-- What is expected --
Exactly the lines from the one containing "padding: 6px 6px" through the one containing "<div></div> </div> <div>A018</div>" in the listing below are to be copied, with the pictures left out.

-- Entries provided --
+ + +

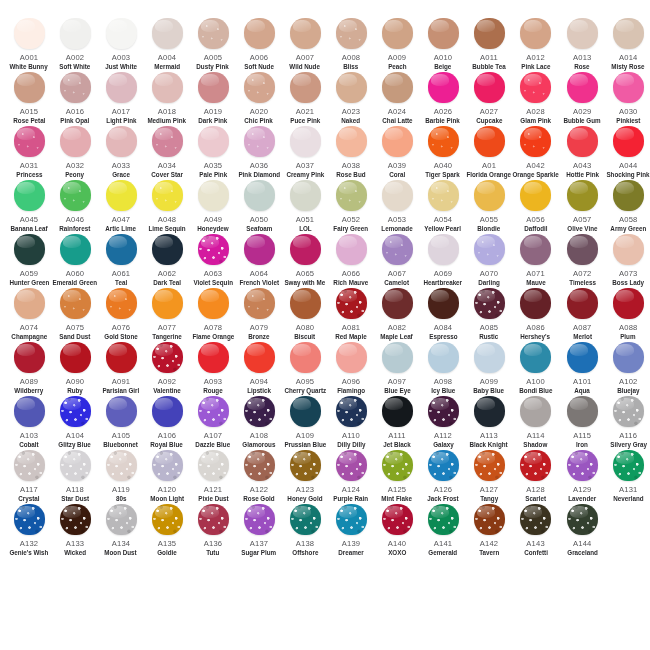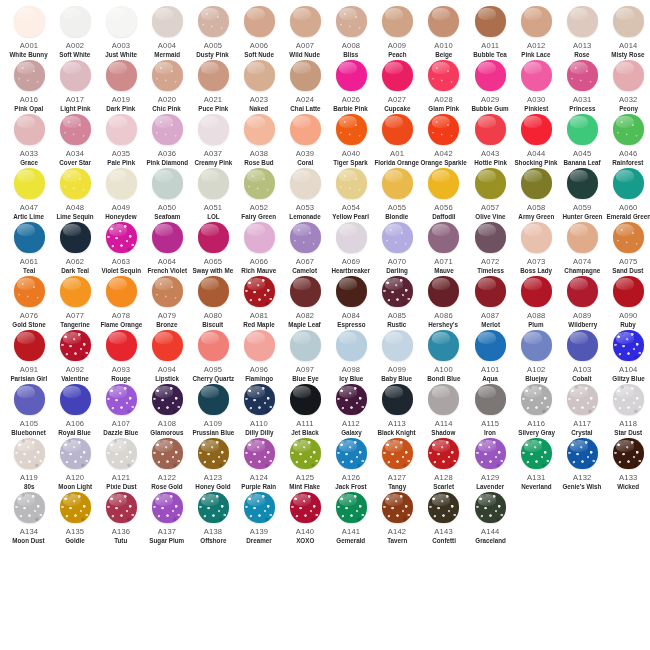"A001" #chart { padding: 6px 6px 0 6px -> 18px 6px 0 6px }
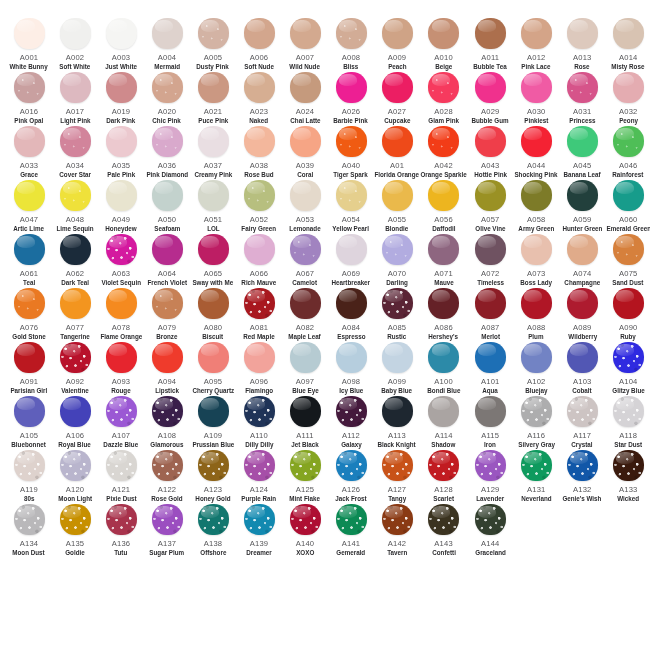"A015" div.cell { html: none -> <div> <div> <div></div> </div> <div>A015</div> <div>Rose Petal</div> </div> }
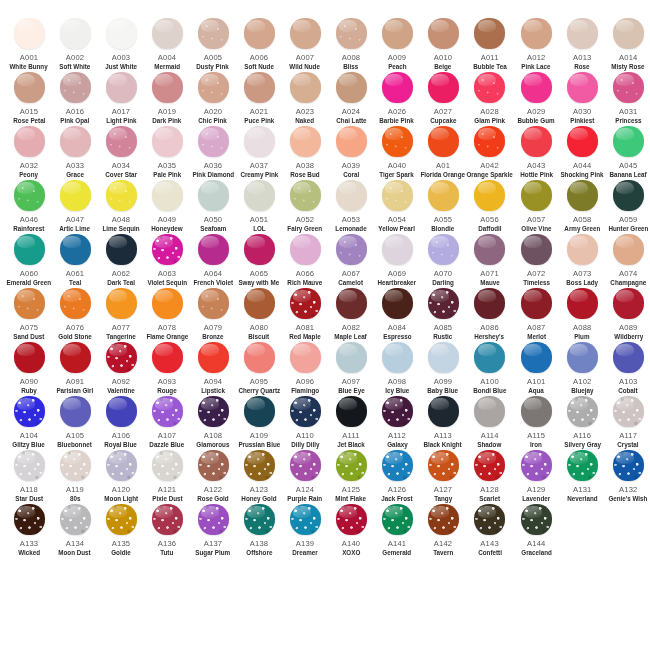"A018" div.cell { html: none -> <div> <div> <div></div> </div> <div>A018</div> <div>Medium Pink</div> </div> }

+ + +

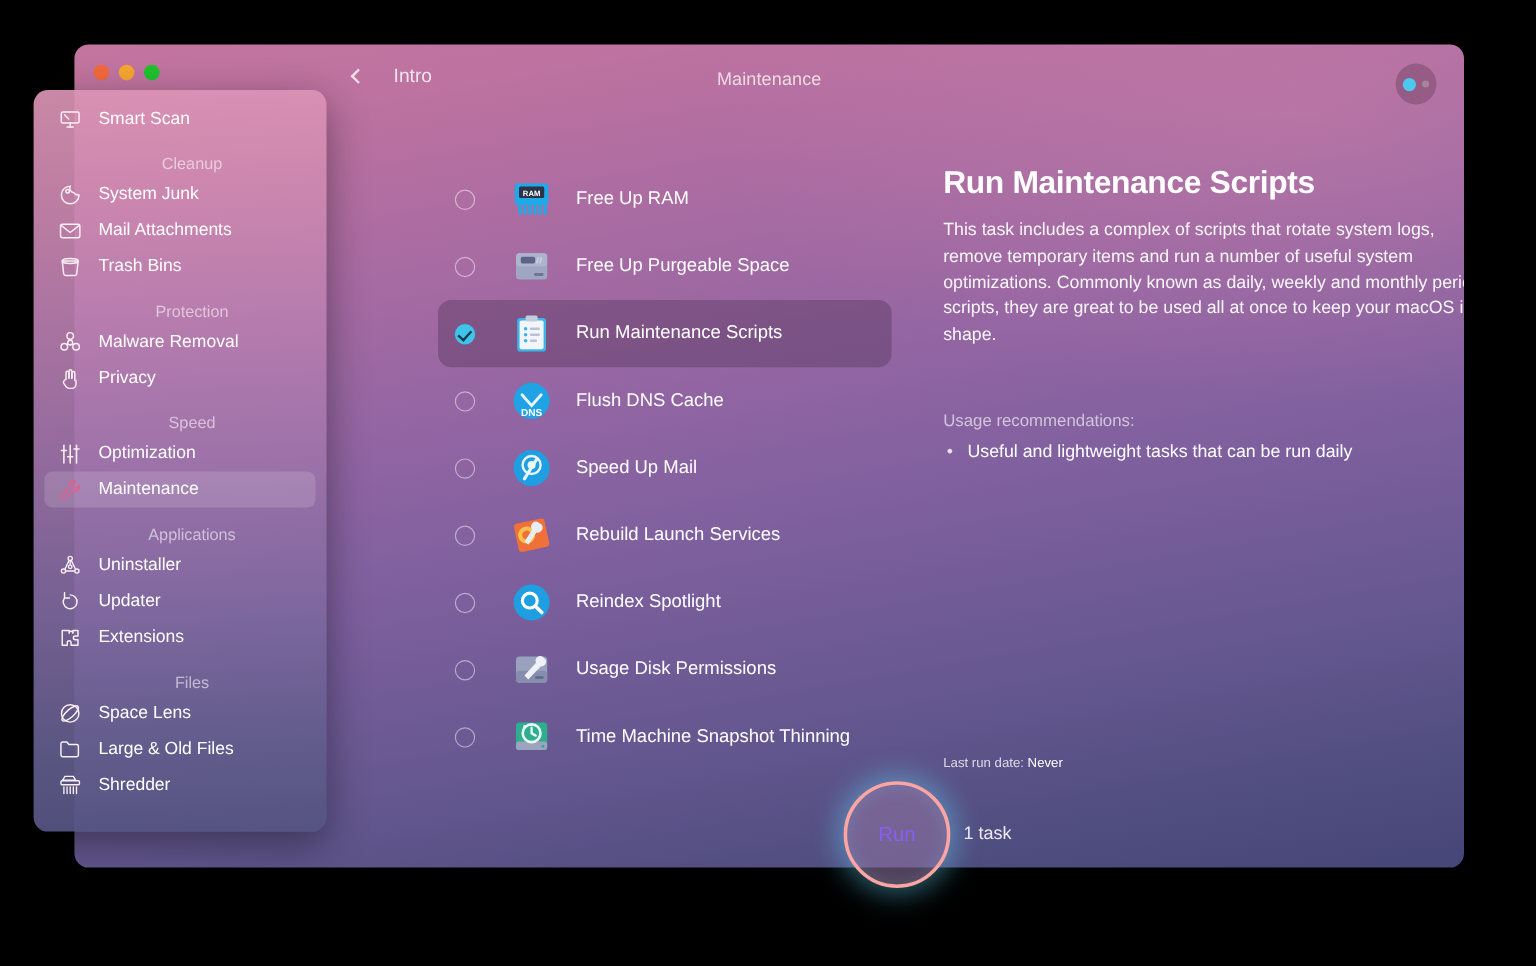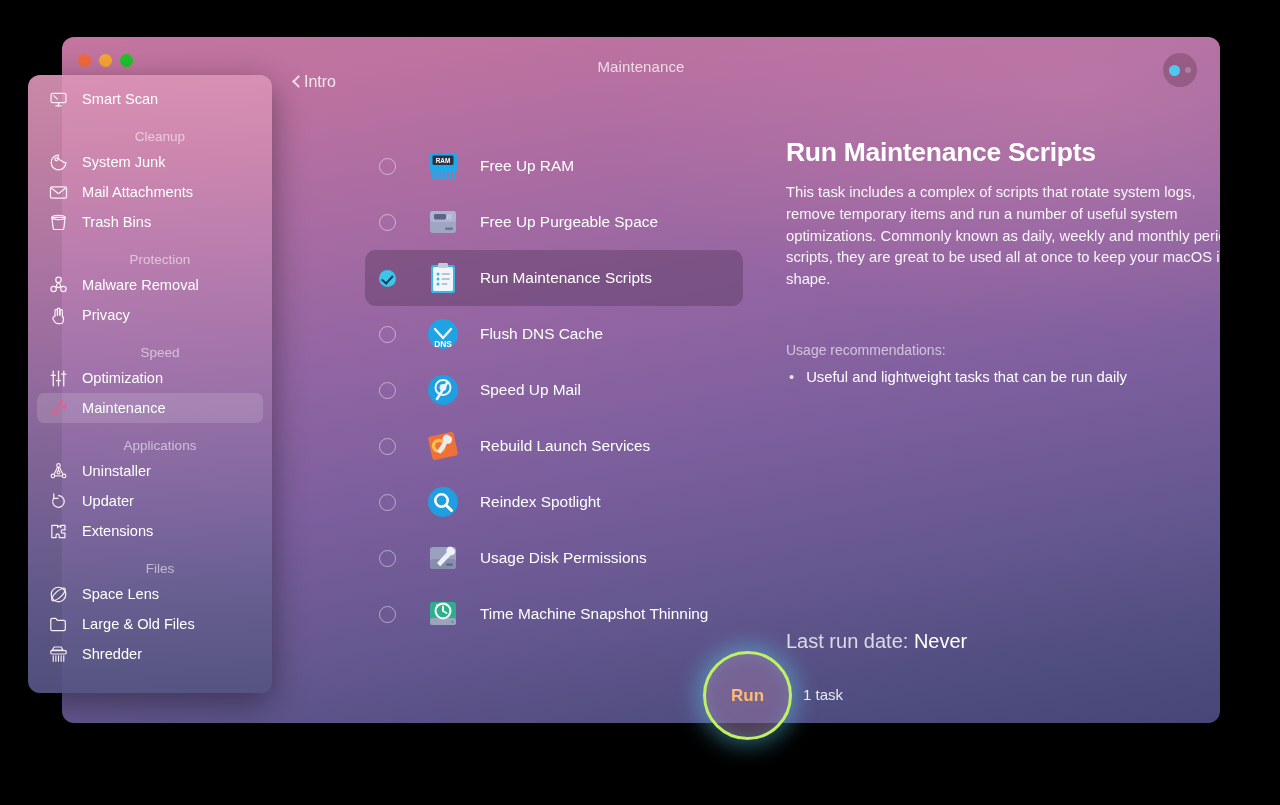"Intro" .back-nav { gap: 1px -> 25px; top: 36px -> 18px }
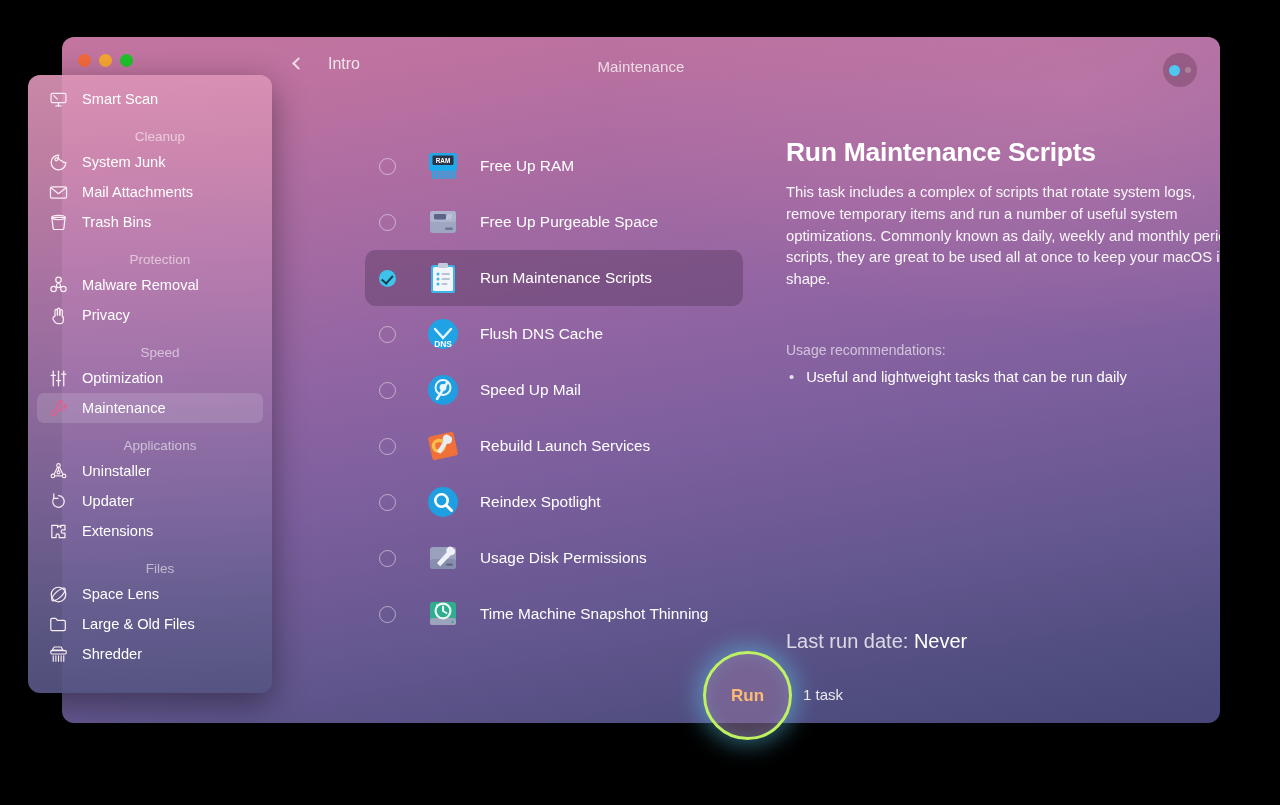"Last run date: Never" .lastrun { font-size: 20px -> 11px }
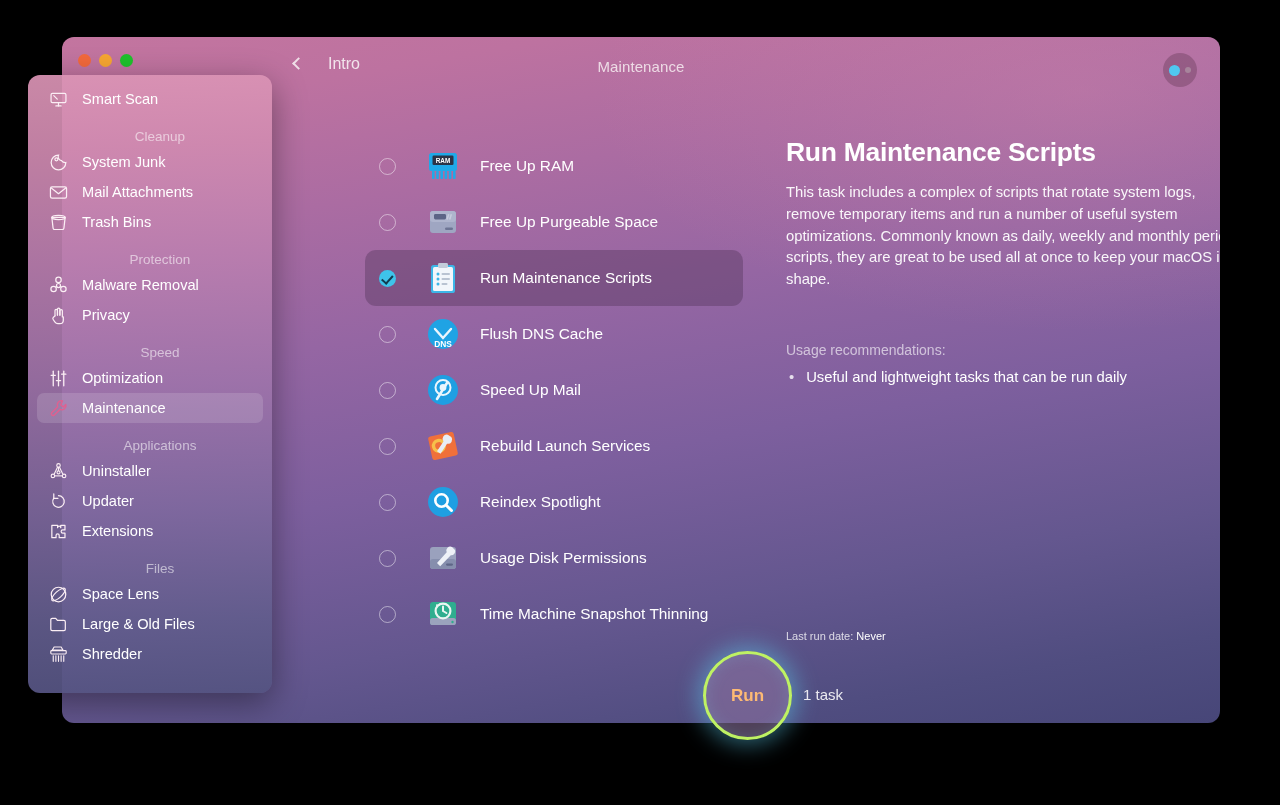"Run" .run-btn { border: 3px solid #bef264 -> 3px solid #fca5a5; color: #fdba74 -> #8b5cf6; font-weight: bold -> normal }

+ + +

-- Your solution --
"A001" #chart { padding: 6px 6px 0 6px -> 18px 6px 0 6px }
"A015" div.cell { html: none -> <div> <div> <div></div> </div> <div>A015</div> <div>Rose Petal</div> </div> }
"A018" div.cell { html: none -> <div> <div> <div></div> </div> <div>A018</div> <div>Medium Pink</div> </div> }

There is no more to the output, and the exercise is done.